WHAT TO PRODUCE — The data that follows is to be given again, exactly as written.

• • • • • • •

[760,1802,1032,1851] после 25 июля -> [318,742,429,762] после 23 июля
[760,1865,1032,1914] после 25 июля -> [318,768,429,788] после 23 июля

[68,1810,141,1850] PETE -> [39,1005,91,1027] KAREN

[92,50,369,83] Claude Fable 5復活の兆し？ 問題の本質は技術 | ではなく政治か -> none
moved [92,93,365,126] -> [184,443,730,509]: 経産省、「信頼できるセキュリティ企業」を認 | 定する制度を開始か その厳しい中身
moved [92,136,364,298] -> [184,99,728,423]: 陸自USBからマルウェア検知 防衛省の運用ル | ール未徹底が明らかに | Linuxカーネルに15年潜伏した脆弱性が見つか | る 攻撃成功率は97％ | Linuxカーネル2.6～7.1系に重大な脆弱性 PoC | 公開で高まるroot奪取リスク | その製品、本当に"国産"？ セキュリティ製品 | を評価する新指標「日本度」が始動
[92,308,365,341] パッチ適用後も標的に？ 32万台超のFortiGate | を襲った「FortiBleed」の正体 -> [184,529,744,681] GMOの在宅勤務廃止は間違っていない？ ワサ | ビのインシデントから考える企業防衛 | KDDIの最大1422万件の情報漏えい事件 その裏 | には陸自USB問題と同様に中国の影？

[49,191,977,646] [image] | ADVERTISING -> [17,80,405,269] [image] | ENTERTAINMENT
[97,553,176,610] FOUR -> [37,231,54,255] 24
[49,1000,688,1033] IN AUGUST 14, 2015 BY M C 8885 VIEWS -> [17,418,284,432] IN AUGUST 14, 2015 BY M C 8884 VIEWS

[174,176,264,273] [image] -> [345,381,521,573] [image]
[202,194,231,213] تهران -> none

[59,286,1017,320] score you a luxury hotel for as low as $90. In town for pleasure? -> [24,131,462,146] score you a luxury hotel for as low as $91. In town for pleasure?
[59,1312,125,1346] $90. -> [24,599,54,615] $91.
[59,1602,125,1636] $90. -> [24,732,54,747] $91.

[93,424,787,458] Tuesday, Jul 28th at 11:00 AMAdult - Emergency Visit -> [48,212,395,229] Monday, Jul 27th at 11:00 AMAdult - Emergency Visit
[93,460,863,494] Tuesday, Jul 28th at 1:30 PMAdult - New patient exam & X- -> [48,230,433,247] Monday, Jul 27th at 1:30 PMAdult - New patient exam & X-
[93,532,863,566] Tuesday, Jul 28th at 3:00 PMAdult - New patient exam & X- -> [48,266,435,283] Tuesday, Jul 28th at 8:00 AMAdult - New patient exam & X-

• • • • • • •

EXERCISE SOLUTION —
[760,1802,1032,1851] после 25 июля -> [318,742,429,762] после 23 июля
[760,1865,1032,1914] после 25 июля -> [318,768,429,788] после 23 июля

[68,1810,141,1850] PETE -> [39,1005,91,1027] KAREN

[92,50,369,83] Claude Fable 5復活の兆し？ 問題の本質は技術 | ではなく政治か -> none
moved [92,93,365,126] -> [184,443,730,509]: 経産省、「信頼できるセキュリティ企業」を認 | 定する制度を開始か その厳しい中身
moved [92,136,364,298] -> [184,99,728,423]: 陸自USBからマルウェア検知 防衛省の運用ル | ール未徹底が明らかに | Linuxカーネルに15年潜伏した脆弱性が見つか | る 攻撃成功率は97％ | Linuxカーネル2.6～7.1系に重大な脆弱性 PoC | 公開で高まるroot奪取リスク | その製品、本当に"国産"？ セキュリティ製品 | を評価する新指標「日本度」が始動
[92,308,365,341] パッチ適用後も標的に？ 32万台超のFortiGate | を襲った「FortiBleed」の正体 -> [184,529,744,681] GMOの在宅勤務廃止は間違っていない？ ワサ | ビのインシデントから考える企業防衛 | KDDIの最大1422万件の情報漏えい事件 その裏 | には陸自USB問題と同様に中国の影？

[49,191,977,646] [image] | ADVERTISING -> [17,80,405,269] [image] | ENTERTAINMENT
[97,553,176,610] FOUR -> [37,231,54,255] 24
[49,1000,688,1033] IN AUGUST 14, 2015 BY M C 8885 VIEWS -> [17,418,284,432] IN AUGUST 14, 2015 BY M C 8884 VIEWS

[174,176,264,273] [image] -> [345,381,521,573] [image]
[202,194,231,213] تهران -> none

[59,286,1017,320] score you a luxury hotel for as low as $90. In town for pleasure? -> [24,131,462,146] score you a luxury hotel for as low as $91. In town for pleasure?
[59,1312,125,1346] $90. -> [24,599,54,615] $91.
[59,1602,125,1636] $90. -> [24,732,54,747] $91.

[93,424,787,458] Tuesday, Jul 28th at 11:00 AMAdult - Emergency Visit -> [48,212,395,229] Monday, Jul 27th at 11:00 AMAdult - Emergency Visit
[93,460,863,494] Tuesday, Jul 28th at 1:30 PMAdult - New patient exam & X- -> [48,230,433,247] Monday, Jul 27th at 1:30 PMAdult - New patient exam & X-
[93,532,863,566] Tuesday, Jul 28th at 3:00 PMAdult - New patient exam & X- -> [48,266,435,283] Tuesday, Jul 28th at 8:00 AMAdult - New patient exam & X-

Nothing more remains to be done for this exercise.